# Interested In This Skiff Life (From Louisiana)



## Dschouest42 (Jul 12, 2017)

Hello all,
Im a kayak angler over here in Louisiana. Ive written for YakOutlaws, an online publication for all things kayak fishing.
In recent months, with drama in our local kayak community and after spending more and more time on my father's Key West (going offshore for snapper and to the barrier islands for big redfish and trout), I have decided that I want to get into microskiffs. I miss being able to go far and wide, and not working my tail off for redfish or trout. 
A buddy of mine has been on and on about Gheenoes for months. After looking over them, they seem like a skiff's version of a basic kayak: a blank slate that you can mod and fix up any way you want. The 13 foot high side is appealing to me due to the size, but the Classic 15 is also something Im interested in due to the transom.
Im here to learn, do research, and once I do decide on a skiff, to contribute to the conversation and maybe begin writing bout it.
Looking forward to making new friends, new memories, and breaking in a new boat!


----------



## MariettaMike (Jun 14, 2012)

Dschouest42 said:


> Hello all,
> Im a kayak angler over here in Louisiana. Ive written for YakOutlaws, an online publication for all things kayak fishing.
> In recent months, with drama in our local kayak community and after spending more and more time on my father's Key West (going offshore for snapper and to the barrier islands for big redfish and trout), I have decided that I want to get into microskiffs. I miss being able to go far and wide, and not working my tail off for redfish or trout.
> A buddy of mine has been on and on about Gheenoes for months. After looking over them, they seem like a skiff's version of a basic kayak: a blank slate that you can mod and fix up any way you want. The 13 foot high side is appealing to me due to the size, but the Classic 15 is also something Im interested in due to the transom.
> ...


Welcome.

I've been down that kayak path, and don't miss it a bit.

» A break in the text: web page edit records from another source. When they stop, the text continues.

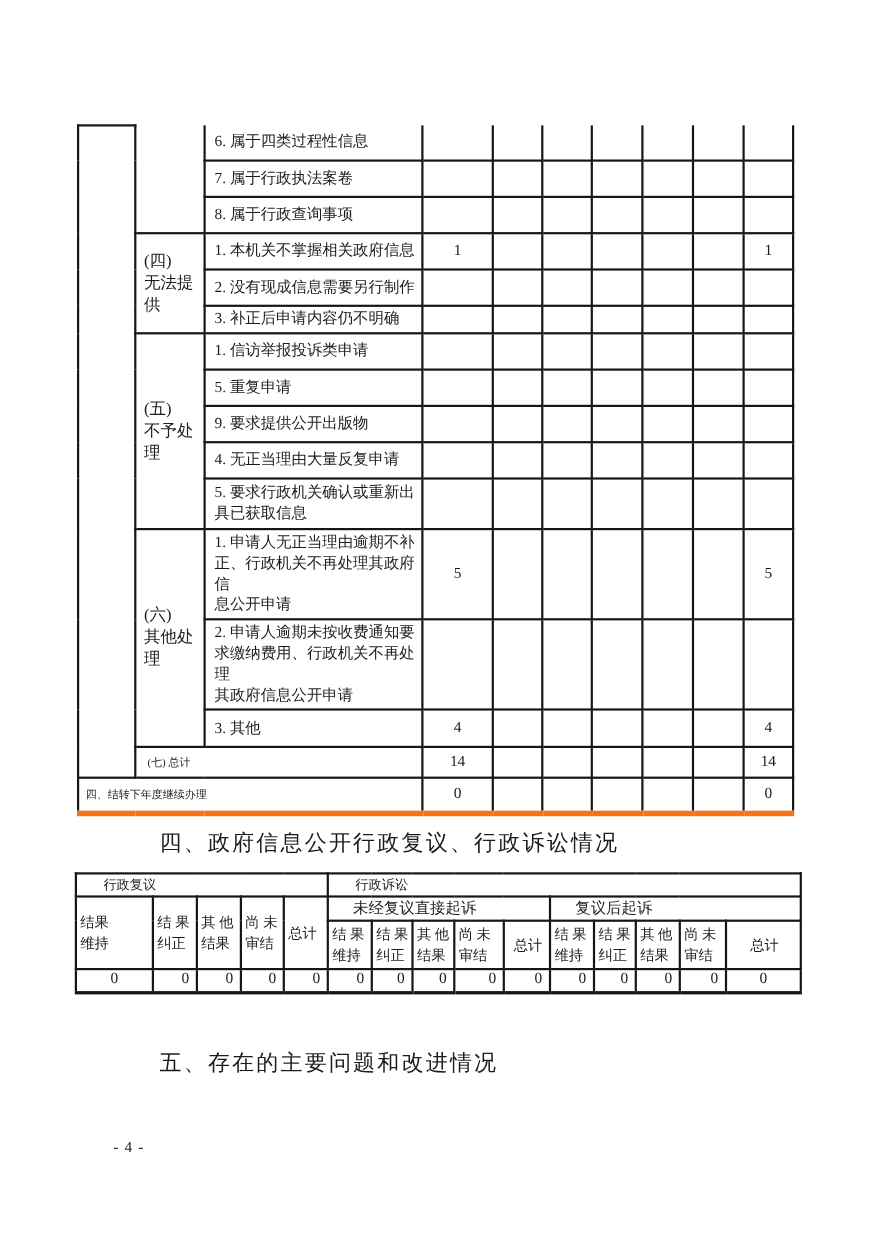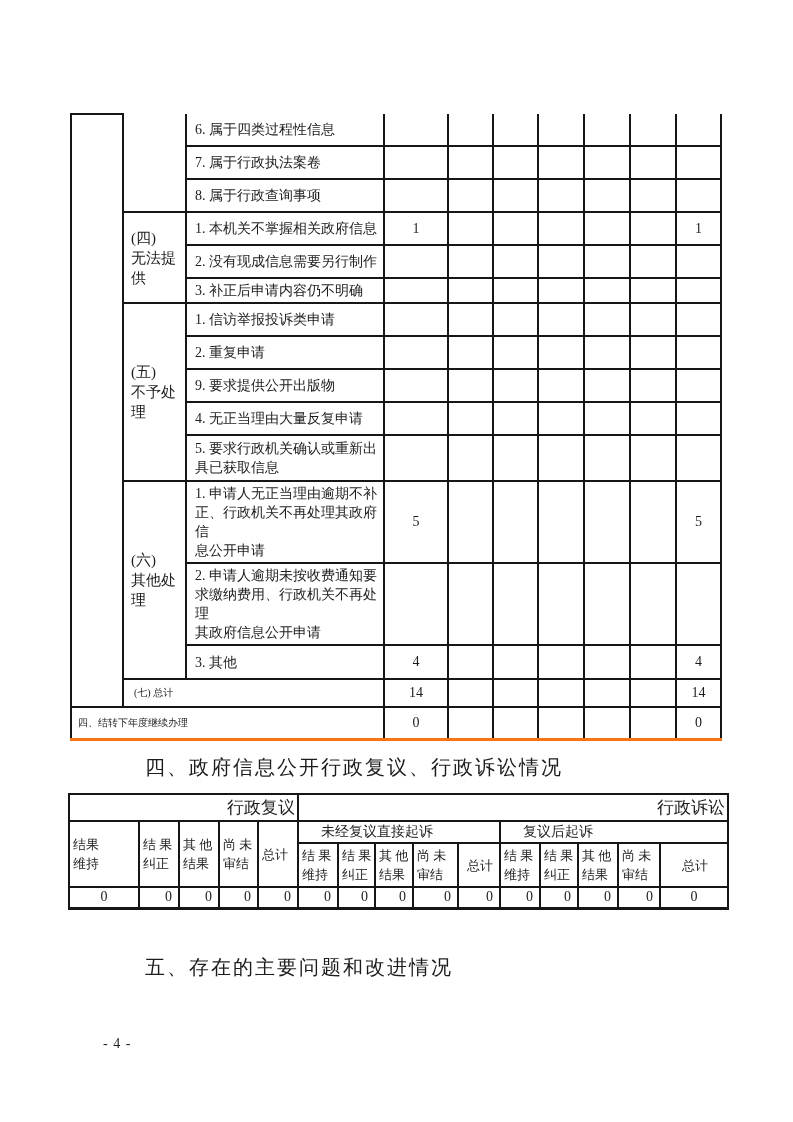"2. 重复申请" td.item { text: 2 -> 5 }
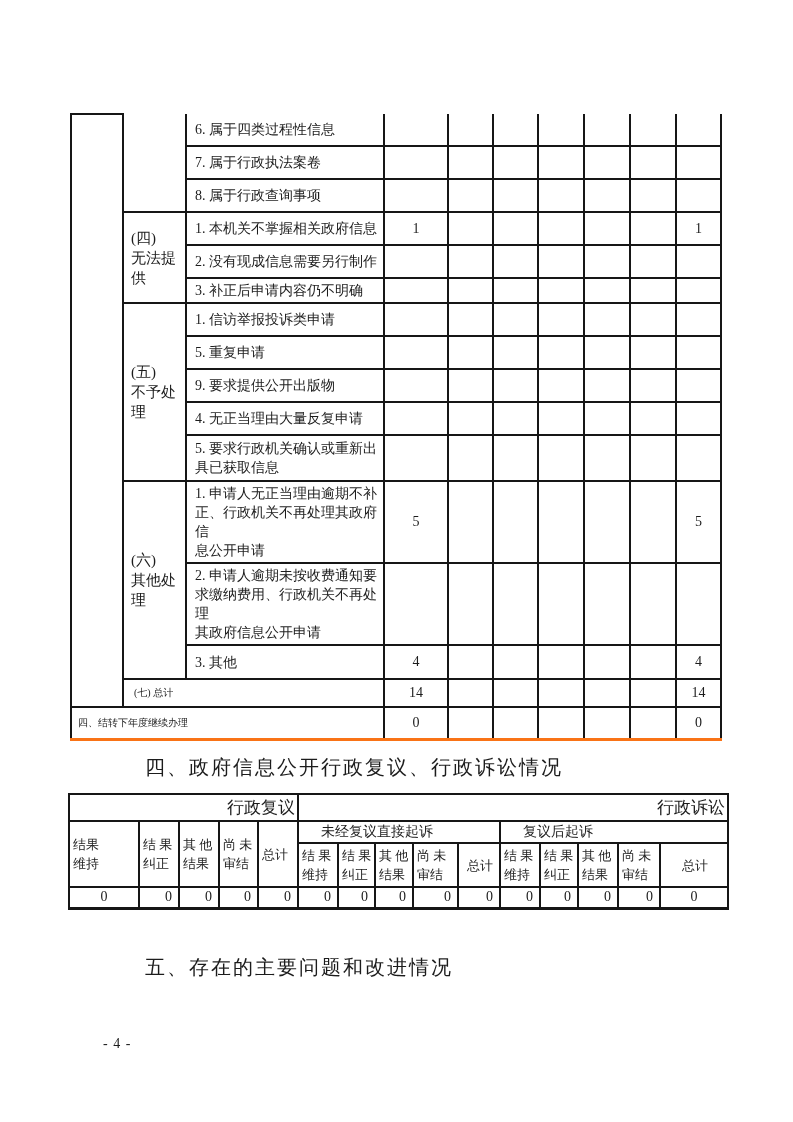"四、结转下年度继续办理" .t1 tr:last-child td { border-bottom: 3px solid #f97316 -> 5px solid #f97316 }
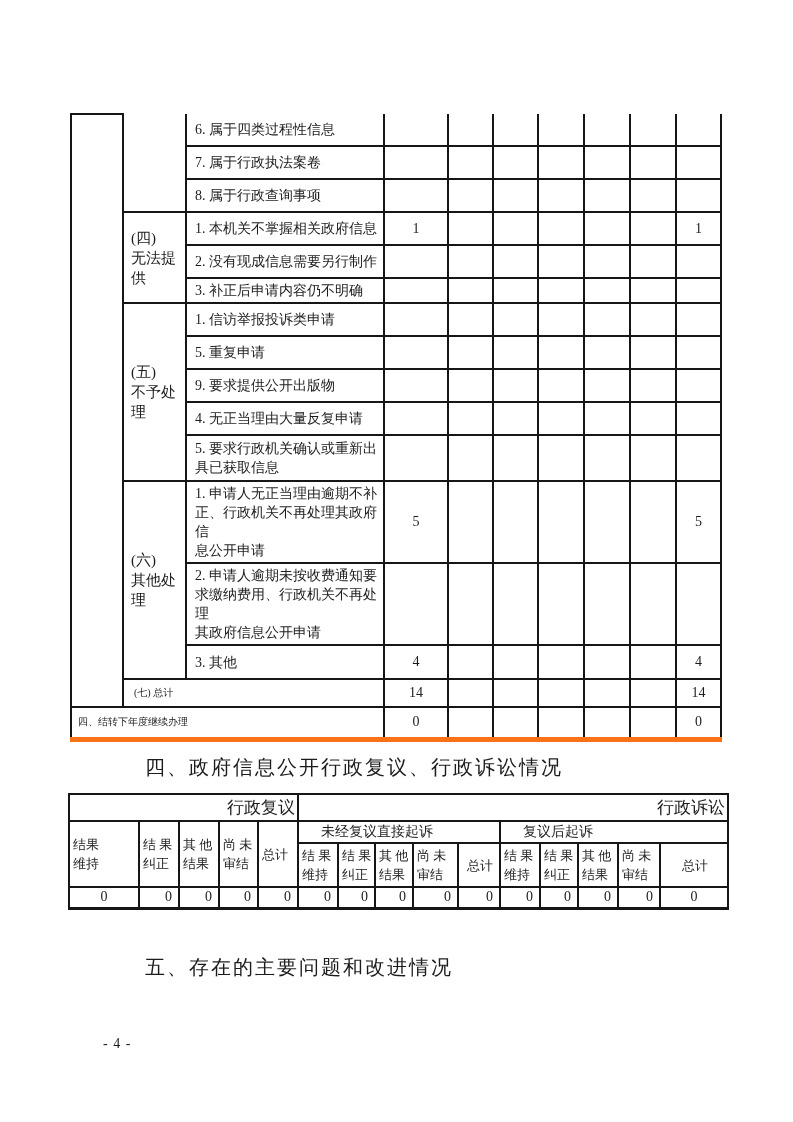"行政复议" .t2 .grp { font-size: 17px -> 12px; text-align: right -> left }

If you're going to get a boat that requires a trailer then you may as well get an LT 25

http://www.customgheenoe.com/boat-models/lt25/#/1/2


----------



## jmrodandgun (Sep 20, 2013)

Dschouest42 said:


> Hello all,
> Im a kayak angler over here in Louisiana. Ive written for YakOutlaws, an online publication for all things kayak fishing.
> In recent months, with drama in our local kayak community and after spending more and more time on my father's Key West (going offshore for snapper and to the barrier islands for big redfish and trout), I have decided that I want to get into microskiffs. I miss being able to go far and wide, and not working my tail off for redfish or trout.
> A buddy of mine has been on and on about Gheenoes for months. After looking over them, they seem like a skiff's version of a basic kayak: a blank slate that you can mod and fix up any way you want. The 13 foot high side is appealing to me due to the size, but the Classic 15 is also something Im interested in due to the transom.
> ...


You're not kidding about the kayak club. It's sad to see what they have become. 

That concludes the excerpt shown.